Shallow fetch operations permanently change the shallow configuration of the repository they run in. Using a temporary worktree does not protect the user's repository against such modifications. Switch to using a new separate repository to provide appropriate protection. Fixes #573.

Set up the alternates mechanism to have the new repository share storage with the original. This cannot be done automatically by git-clone since git-clone refuses to use a shallow repository as an alternate object store (for good reason!). Manually create the new repository and provide it with a copy of the original's shallow configuration to make this use of alternates correct.

On the way I ended up doing a bit of refactoring re: the handling of nixpkgs-review wip.

This PR is a little rough around the edges, but it does seem to work and not bork my repository anymore.

[SuperSandro2000]

Doesn't this make the experience for people with full clones worse?

I would suggest to use an extra local repository where those changes do not effect your main repo.

[howtonotwin]

The stronger isolation means

• New commits, fetches, and references from the review sandbox (the worktree that the the nixpkgs-review shell starts in) don't propagate to the original repository.
• The review sandbox conversely doesn't inherit configuration or references from the original repository.

If these are problematic, then the git worktree method could be restored for full clones and this pseudo-git clone method restricted to only shallow clones. (The second point could be handled by copying configuration and references too, but that seems like a can of worms that we shouldn't open...)

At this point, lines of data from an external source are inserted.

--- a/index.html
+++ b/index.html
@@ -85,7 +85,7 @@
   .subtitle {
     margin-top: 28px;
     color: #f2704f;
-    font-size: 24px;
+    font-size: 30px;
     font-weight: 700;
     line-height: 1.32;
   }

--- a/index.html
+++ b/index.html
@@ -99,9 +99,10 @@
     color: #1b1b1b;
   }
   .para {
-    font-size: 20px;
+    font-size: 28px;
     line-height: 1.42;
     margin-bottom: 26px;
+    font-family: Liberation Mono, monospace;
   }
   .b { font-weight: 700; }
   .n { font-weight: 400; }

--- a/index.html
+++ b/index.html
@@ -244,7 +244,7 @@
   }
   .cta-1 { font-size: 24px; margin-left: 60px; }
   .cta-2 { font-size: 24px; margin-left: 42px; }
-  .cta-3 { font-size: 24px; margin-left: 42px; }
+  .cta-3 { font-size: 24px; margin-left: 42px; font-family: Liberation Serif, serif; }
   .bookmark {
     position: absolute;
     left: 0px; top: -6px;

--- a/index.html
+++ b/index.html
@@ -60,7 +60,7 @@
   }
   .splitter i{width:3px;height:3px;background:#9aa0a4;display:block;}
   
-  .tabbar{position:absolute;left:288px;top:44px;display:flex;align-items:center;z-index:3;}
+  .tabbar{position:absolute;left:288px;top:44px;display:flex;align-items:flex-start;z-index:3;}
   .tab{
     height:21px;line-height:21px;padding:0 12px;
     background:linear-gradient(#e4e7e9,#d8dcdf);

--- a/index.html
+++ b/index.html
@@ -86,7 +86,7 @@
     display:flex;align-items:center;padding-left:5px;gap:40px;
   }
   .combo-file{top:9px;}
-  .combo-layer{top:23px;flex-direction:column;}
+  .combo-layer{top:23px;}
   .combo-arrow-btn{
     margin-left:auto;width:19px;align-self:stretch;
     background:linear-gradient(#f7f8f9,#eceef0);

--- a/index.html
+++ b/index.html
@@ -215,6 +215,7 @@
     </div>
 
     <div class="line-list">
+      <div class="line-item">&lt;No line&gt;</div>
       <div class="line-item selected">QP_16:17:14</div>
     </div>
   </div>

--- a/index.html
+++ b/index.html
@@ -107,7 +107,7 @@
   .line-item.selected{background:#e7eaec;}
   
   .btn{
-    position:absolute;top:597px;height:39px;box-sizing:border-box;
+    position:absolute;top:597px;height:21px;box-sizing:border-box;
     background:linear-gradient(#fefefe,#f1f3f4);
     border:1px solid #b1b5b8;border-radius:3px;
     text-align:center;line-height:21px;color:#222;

Current nixpkgs-review more or less always corrupts a shallow clone (because the standard git tools have generally poor support for them anyway). The process of (efficiently) making a temporary repository which we can break requires low-level Git surgery and should be automated, which is exactly what this PR does.

[SuperSandro2000]

The review sandbox conversely doesn't inherit configuration or references from the original repository.

Which can be a problem and as you wrote further down we don't want to open a can of worms propagating those.

because the standard git tools have generally poor support for them anyway

Which is bad

requires low-level Git surgery and should be automated

Low level surgery could easily break on an update because it is low level things which we should avoid using if possible.

---

I have a hard time seeing that this outweighs the downsides. We make the logic even more complicated for something very little people use and testing it is also not easy. If you effectively want to contribute to nixpkgs you need a pretty full clone anyway as otherwise rebasing on staging or doing a backport is not possible. Also that every git command needs to be handled very carefully makes this very easy to create in the future with every change related to git commands which is not possible to be checked by everyone.

[Mic92]

I kind of agree with @SuperSandro2000 here.

[howtonotwin]

I mostly wrote this to have a nixpkgs-review that works for me (and to convince myself that it was at all possible to do what nixpkgs-review wants to do "correctly"). I don't mind if this PR doesn't get merged/is closed.

I do think that mainline (which already special cases shallow repositories) should at least warn/require a flag/document/do something to clarify that it is destructive (not just liable to error out) when run on a shallow clone.